Litigation Funding in the UAE
What is Litigation Funding
Litigation funding or Third Party Funding (TPF) where a party (the funder), who is an unrelated party to a dispute, financially aids one of the parties (the funded party) to the dispute. The funder covers the legal costs and disbursements. Each Litigation Funding Agreement (LFA) is different, however the funder is generally reimbursed its investment in addition to an agreed percentage of the sum recovered. Cost of litigation proceedings, whether in a court of law or arbitral, can often be substantial and may bar genuine claims from being pursued. In the best interest of the public policy of access to justice TPF can be seen to be on a rise globally. TPF is not only an attractive for parties who could not afford the cost of dispute but also, those parties who wish to manage their finance by ensuring their working capital is not diverted into litigation proceedings.

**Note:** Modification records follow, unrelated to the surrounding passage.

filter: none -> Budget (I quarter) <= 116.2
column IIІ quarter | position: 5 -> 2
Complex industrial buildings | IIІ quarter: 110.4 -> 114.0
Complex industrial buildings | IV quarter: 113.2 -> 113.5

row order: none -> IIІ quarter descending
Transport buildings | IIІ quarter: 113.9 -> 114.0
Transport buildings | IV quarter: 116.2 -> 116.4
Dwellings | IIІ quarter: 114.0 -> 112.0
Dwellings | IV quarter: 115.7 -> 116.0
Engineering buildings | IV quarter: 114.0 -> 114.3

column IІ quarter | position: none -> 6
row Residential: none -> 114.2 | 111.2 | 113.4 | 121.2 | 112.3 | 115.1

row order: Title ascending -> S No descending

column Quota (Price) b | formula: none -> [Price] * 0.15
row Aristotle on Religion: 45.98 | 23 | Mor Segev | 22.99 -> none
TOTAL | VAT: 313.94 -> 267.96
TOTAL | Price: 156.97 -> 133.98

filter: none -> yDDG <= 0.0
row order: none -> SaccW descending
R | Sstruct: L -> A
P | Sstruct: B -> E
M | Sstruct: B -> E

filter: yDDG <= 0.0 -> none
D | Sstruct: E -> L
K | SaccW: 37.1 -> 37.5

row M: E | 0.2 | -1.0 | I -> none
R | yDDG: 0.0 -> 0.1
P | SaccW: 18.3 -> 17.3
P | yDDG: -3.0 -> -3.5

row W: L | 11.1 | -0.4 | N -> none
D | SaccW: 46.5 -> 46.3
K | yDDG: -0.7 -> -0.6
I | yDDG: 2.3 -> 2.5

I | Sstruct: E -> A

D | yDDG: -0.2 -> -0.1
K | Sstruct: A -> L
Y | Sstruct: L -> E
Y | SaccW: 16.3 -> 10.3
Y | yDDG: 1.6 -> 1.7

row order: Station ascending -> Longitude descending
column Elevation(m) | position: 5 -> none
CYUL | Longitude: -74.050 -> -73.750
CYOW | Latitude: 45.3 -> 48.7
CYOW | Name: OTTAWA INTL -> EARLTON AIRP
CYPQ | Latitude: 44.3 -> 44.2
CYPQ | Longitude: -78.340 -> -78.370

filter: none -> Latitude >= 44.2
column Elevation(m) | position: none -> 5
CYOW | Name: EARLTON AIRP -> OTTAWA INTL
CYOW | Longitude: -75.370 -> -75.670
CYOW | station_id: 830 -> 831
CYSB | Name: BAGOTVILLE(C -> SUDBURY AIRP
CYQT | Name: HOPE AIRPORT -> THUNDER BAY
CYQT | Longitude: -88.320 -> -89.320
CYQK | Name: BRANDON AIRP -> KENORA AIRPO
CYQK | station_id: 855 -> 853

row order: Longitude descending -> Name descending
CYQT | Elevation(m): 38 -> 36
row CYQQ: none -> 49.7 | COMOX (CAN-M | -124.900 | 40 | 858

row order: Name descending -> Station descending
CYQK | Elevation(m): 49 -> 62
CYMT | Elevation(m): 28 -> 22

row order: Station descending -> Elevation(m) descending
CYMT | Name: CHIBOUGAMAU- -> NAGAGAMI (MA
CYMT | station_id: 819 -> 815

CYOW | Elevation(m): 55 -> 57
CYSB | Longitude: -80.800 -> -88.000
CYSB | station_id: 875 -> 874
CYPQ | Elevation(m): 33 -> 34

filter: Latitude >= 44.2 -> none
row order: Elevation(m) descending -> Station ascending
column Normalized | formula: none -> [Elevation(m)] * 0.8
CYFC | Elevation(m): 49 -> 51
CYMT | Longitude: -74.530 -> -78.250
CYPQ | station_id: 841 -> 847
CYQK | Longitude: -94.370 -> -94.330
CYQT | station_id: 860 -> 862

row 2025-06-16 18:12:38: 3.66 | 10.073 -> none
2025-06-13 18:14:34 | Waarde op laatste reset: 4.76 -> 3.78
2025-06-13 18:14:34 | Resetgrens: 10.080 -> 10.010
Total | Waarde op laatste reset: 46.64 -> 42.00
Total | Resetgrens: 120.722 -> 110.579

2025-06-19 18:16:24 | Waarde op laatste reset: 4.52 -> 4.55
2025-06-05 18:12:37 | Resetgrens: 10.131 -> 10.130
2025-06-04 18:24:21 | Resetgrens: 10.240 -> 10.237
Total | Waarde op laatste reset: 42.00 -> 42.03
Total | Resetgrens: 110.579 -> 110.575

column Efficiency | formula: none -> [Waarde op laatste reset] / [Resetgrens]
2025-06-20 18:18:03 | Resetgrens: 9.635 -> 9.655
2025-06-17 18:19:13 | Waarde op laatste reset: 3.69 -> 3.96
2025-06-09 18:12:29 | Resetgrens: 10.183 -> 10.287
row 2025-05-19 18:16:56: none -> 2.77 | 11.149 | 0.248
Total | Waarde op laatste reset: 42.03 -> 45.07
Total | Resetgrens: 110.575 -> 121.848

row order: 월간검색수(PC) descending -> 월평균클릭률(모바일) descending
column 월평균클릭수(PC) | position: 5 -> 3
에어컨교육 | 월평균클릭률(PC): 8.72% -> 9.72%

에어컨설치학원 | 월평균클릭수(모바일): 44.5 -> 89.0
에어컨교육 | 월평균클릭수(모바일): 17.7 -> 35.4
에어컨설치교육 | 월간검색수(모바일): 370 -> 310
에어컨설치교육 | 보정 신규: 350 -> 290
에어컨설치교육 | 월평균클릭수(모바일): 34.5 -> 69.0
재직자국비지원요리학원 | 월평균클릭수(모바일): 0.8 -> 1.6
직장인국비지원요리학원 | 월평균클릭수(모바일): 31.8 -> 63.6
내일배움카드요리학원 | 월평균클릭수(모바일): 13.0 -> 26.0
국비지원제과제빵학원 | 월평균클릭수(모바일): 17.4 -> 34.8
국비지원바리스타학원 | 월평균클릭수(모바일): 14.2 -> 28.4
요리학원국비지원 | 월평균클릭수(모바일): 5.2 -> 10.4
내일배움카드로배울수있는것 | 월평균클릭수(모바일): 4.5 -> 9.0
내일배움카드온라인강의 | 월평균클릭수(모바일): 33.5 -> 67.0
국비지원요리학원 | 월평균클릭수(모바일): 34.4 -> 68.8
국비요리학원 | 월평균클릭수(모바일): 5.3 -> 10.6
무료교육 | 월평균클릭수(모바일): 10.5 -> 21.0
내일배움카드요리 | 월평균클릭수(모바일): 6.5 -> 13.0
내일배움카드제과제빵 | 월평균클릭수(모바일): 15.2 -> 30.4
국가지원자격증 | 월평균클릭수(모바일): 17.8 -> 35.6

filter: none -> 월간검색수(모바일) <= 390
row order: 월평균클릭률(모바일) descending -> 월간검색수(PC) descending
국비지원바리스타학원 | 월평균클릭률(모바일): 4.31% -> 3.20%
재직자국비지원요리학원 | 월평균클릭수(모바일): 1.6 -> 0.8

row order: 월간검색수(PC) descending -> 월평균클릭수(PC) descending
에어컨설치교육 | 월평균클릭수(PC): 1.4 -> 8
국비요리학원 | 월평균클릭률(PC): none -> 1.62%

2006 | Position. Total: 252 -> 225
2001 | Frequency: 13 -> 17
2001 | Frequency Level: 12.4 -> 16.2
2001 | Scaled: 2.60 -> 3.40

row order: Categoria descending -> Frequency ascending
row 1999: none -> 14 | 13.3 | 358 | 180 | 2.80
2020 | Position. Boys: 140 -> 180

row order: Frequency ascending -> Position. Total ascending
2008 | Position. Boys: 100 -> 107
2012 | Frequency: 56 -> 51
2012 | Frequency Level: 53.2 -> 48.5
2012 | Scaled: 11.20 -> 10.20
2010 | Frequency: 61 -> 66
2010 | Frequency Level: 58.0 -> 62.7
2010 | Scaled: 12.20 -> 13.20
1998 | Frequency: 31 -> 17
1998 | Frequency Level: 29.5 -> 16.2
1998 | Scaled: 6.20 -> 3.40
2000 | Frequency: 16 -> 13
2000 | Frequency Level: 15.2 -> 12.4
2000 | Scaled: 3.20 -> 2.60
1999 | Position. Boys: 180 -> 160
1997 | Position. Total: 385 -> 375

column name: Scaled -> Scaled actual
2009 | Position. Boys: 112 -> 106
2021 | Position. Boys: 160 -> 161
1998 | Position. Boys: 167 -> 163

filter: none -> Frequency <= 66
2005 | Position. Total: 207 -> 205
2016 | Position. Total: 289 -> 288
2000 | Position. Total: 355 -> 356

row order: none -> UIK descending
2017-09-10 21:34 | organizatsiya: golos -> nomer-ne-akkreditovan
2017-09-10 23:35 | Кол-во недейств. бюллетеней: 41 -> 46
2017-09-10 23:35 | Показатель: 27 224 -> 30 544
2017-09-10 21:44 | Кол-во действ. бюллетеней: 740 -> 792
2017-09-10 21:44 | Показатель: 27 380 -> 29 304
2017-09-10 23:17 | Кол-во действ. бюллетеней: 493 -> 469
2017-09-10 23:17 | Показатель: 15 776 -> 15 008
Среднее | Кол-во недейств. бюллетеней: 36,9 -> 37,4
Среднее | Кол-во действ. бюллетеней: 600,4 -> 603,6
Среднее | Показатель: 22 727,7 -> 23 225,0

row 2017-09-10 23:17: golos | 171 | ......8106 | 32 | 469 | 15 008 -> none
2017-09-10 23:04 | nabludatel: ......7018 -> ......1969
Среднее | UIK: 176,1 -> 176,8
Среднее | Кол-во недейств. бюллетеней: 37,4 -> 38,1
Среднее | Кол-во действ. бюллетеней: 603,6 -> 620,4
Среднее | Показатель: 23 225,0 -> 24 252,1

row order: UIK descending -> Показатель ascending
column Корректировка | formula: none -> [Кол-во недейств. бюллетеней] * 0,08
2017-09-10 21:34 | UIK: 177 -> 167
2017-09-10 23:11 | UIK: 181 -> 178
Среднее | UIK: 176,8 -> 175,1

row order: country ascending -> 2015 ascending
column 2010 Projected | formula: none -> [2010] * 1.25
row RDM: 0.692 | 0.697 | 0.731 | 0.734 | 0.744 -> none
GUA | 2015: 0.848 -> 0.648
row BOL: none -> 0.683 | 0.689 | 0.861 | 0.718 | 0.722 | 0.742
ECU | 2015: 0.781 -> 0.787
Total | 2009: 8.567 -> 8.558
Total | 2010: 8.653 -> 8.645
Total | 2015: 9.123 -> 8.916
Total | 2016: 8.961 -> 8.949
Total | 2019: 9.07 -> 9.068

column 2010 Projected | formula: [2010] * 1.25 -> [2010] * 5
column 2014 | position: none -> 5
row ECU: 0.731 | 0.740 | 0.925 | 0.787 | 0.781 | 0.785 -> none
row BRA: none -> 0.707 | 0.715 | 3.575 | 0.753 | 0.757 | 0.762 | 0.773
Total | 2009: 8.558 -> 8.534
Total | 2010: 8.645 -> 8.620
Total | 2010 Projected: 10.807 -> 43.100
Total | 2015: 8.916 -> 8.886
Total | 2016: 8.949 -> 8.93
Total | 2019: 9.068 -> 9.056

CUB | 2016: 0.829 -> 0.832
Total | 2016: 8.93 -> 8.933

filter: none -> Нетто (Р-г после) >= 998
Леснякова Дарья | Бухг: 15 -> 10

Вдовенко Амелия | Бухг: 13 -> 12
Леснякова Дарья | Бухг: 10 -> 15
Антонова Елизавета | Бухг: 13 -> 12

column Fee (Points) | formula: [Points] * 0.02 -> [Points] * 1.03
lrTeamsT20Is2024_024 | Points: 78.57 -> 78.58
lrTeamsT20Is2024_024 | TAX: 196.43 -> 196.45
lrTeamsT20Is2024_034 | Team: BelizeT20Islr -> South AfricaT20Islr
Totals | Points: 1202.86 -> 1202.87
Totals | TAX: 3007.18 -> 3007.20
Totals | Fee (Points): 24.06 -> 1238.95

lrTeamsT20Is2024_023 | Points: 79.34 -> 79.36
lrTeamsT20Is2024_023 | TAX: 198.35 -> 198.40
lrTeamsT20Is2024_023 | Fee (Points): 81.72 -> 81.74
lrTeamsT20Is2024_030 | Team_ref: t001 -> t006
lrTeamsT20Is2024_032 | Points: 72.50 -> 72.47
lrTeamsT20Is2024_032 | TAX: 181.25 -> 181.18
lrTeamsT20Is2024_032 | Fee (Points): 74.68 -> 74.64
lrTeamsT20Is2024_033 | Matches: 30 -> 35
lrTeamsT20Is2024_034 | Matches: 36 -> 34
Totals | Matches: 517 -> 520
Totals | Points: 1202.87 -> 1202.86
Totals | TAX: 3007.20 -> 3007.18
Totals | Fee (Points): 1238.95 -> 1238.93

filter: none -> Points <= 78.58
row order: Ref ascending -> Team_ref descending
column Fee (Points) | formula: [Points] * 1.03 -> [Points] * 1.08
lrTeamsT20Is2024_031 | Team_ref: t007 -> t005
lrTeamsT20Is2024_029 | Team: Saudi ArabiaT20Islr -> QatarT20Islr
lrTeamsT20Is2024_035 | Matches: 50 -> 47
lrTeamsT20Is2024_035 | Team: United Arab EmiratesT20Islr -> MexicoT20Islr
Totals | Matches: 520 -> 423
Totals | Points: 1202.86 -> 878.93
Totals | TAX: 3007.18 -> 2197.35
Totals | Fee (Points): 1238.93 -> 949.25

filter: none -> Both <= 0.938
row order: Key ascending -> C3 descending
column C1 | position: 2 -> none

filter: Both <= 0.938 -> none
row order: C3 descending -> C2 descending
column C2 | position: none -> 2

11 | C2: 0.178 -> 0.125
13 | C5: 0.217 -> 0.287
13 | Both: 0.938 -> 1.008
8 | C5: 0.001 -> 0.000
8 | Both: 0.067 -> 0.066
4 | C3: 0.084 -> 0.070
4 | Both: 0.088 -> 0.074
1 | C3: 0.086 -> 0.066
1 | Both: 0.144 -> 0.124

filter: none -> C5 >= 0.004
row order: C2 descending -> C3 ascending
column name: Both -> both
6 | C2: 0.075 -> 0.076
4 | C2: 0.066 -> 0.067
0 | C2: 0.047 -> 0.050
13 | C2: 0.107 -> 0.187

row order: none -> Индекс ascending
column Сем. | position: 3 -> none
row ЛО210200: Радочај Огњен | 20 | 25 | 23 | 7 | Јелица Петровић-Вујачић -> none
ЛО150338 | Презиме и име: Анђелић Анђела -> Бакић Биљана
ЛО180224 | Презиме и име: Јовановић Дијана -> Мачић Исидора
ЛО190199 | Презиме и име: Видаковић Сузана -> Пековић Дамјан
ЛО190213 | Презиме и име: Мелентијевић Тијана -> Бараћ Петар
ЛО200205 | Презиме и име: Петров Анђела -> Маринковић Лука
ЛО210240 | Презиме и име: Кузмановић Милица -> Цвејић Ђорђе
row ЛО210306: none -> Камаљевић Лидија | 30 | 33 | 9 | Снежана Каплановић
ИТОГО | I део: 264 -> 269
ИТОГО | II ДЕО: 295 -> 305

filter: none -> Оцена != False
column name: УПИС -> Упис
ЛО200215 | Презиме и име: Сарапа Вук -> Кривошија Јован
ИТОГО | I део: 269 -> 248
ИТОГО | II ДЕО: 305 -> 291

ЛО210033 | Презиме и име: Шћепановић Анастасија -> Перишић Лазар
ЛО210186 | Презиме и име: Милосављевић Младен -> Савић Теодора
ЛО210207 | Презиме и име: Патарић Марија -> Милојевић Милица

The legal situation regarding TPF in the UAE is a bit fogged. The UAE being a Civil Law Jurisdiction is free from the embedded common law limitations due the principles of champerty and maintenance. As a result, there is no express prohibition on TPF, however it lacks a regulatory framework. Thus there is uncertainty about the permissibility of its use. Nonetheless there’s an increasing trend of litigation funding in the UAE as will be discussed henceforth.
Offshore Dispute Resolution
The Dubai International Financial Centre (DIFC) and the Abu Dhabi Global Market (ADGM) are financial economic free zones having their own jurisdictions. Both of these free zones have their own Courts and Arbitration Centres.
Arbitrations which have either DIFC or ADGM as its legal seat are subject to either DIFC Arbitration Law or ADGM Arbitration Regulation. TPF is permitted by both the DIFC (as per the Practice Direction on Third Party Funding issued March 2019) and ADGM (as per the Litigation Funding Rules issues April 2019).
Litigation funding at the DIFC is regulated by Order No.4 of 2019 prescribing the Mandatory Code of Conduct for Legal Practitioners in the DIFC Courts (the “Order”). The Order defines the obligations on practitioners, funded parties and funders. The key obligations are; that the funded party must disclose to all parties to the dispute and the DIFC Court Registry that they have entered into an LFA, the identity of the funder must be disclosed, the funder’s influence over the matter should be expressly defined and the practitioner is prohibited from receiving any referral fee or benefits of any kind from the funder.
The ADGM, unlike DIFC, adopts English law as a whole (including its principles of equity) and incorporates numerous English statutes by express reference. The ADGM rule on litigation funding are quite similar to that of DIFC’s however the disclosure of the TPF is not required by the ADGM Courts. The ADGM Courts prior to the enactment of the Rules, issued a public consultation paper and they received positive comments on the draft framework presented from key stakeholders including lawyers, funders and potential litigants. This goes to show the strong interest for clarity about third party funding within the region.
The key provisions of the ADGM Litigation Funding Rules are; the Funder’s principal business must be funding proceedings, the Funder must not be a party, the Funder must have qualifying assets of at least USD 5 million, LFA must contain terms to ensure there is no conflict of interests
Onshore Dispute Resolution
Arbitrations which have their legal seat onshore UAE are subject to both the Civil Procedure Code and the Federal Arbitration Law No.6 of 2018. There is no provision in either law governing TPF. However in 2017, the draft of the new Dubai International Arbitration Centre (DIAC) Arbitration Rules was reported, Article 53 seemingly contained provisions for the disclosure of a TPF. This could be deduced as an implicit approval of litigation funding. However the final version of the rules is yet to be published and they might not include the provision for TPF, nonetheless considering increased demand for TPF, setting up of litigation funds within the UAE and UAE’s aim to become the leading arbitration center in the MENA region there will be a positive response.
On Shore Litigation Funding
As touched upon earlier, there are no rules or law that prohibit litigation funding in the UAE, as it being a civil law jurisdiction it is not bound by the TPF limiting doctrines of champerty and maintenance. There is a compelling case in favor of litigation funding which is consistent with the cornerstone principle of Sharia Law, in that a transaction should be of the public interest (maslaha), as litigation funding could provide access to justice for genuine claims which would otherwise might not be availed.
The Future of Litigation Funding
There is hope that the litigation funding in UAE shall soon be regulated so that clarity and certainty can be established. Litigation funding opens the door for merit-worthy claims which would otherwise have not been initiated due to the lack of funds and hence TPF can serve to be an effective means of providing access to justice. Given the strong case of litigation funding being in accordance with Shariah Law and the UAE’s ambition and commitment to the administration of justice and becoming the leading center of dispute resolution in the region, litigation funding has a promising future.